View Single Post
  #8  
Old 08-04-2015, 11:06 AM
Placidus (Mike and Trish)
Narrowing the band

Placidus is offline
 
Join Date: Mar 2011
Location: Euchareena, NSW
Posts: 3,719
G'day colleagues,

Because I write my own image processing software, I should love to understand how to do this not at a "Use this tool in this package" level, but at a mathematical algorithmic level. I have no answer, but let me talk around the problem for a bit.

One reason for removing stars (and then replacing them) is to avoid ringing when deconvolving or sharpening. I tackle that (as does PixInsight) by using an anti-ringing step between each deconvolution step. The other reason is to control purple haloes when using the Hubble palette (R=SII, G=Ha, B=OIII), in order to gain an astrophysical understanding of what we are looking at. This is my main concern today.

The origin of the typical purple halos is that there's usually say 10 times more light in a nebula from H-alpha than there is from OIII or SII. That makes the image overwhelmingly green. We then stretch the red and blue channels, either to try to bring out what OIII and SII there is, for astrophysical reasons, or to make the image more colour balanced, for aesthetic reasons. The result is that the stars get bigger in red and blue than they are in green.

Our goal is to try to work out what the background would look like if the star wasn't there. The human eye is amazingly good at that, but we don't know how we do it.

One way to think about this is it is the same as trying to guess what is the pattern in a tablecloth under a coffee cup. We try to mathematically model how the brightness changes with position in the background well outside the star, and then use that model to guess what is "under" the star. My own star-removing tool does this by fitting a general conic section z = ax + by + cxy + dxx + eyy + f to the brightness well outside the star, and then use that model to interpolate under the star. This is done using multiple linear regression. The input data to the model is weighted to the fuzzy extent that the particular pixel is dark. Bright pixels are either other small stars, or part of the halo or diffraction spike of the main star, and we want to ignore a pixel to the extent that we think it is part of a star.

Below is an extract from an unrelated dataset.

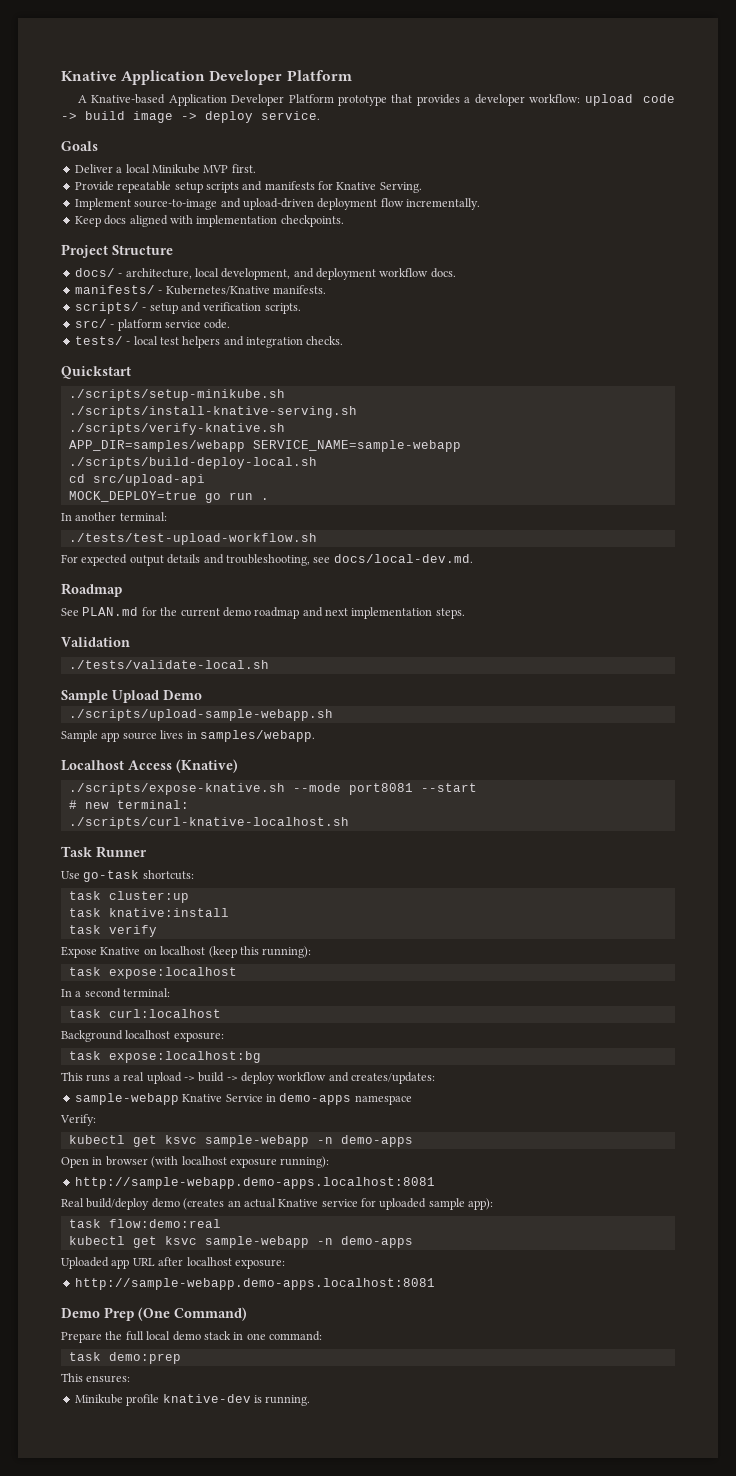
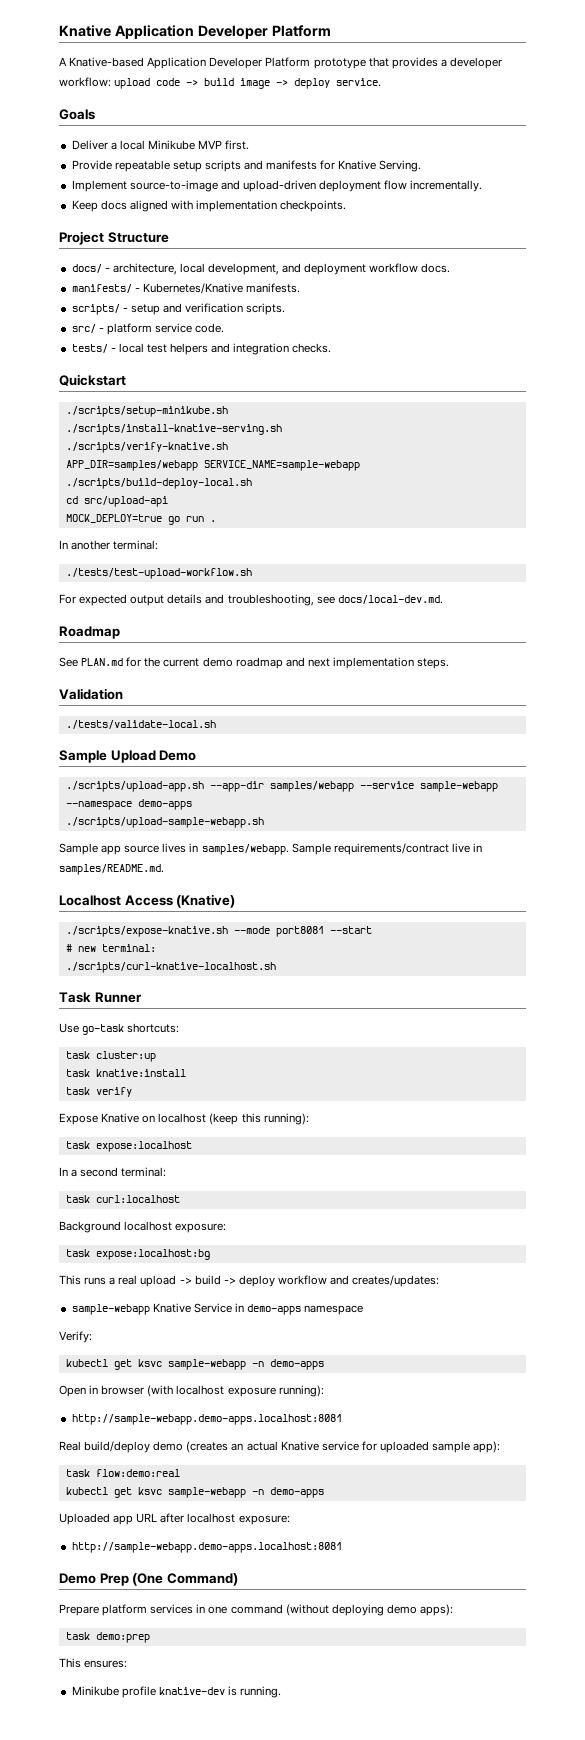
+ ./scripts/upload-app.sh --app-dir samples/webapp --service sample-webapp --namespace demo-apps
+ Sample requirements/contract live in samples/README.md.
- Prepare the full local demo stack in one command:
+ Prepare platform services in one command (without deploying demo apps):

This approach works astonishingly well on gently changing background, but fails utterly if there is say a shock front crossing through the star. For that, we would need a much more sophisticated model. It also fails if there are two very bright stars quite close to each other. These special cases can be handled manually for example in PhotoShop, by cloning a bit of background that looks like the bit that we think should be under the star. That's not very scientific - it is finger painting - but is perhaps justifiable artistically.

There is another approach, which I've fiddled with but not yet got working well. Instead of thinking of the star as an opaque coffee cup, where all information of what lies below has been lost and has to be guessed, think of the star as more like a spreading tea-stain. If we can mathematically model the stain, we can subtract the stain, to reveal what is underneath. We don't need to know about shock fronts for example. They will be revealed when we subtract the stain. This method will only work well for the outer edges of the stain (the halo). The centre of the stain (the burned out star) is opaque, and all information about what is underneath is already lost.

An approach to this "stain modelling" method is to assume that the star is radially symmetrical, and that it has some sort of expected profile, or example (prior to curves) a Gaussian profile with the brightest central region clipped to 65535.

All possible approaches to removing stars or haloes, regardless of package, must ultimately use one or both of these two approaches:

(a) Look at the surrounding tablecloth and try to guess what is under the coffee cup.
(b) Look at the tea-stained cloth, and from what you know about tea-stains, try to work out what the unblemished cloth would look like.

I hope that when you tackle the problem using existing commercial tools, it helps to think in this way because it will help understand why said tools are not quite working as expected.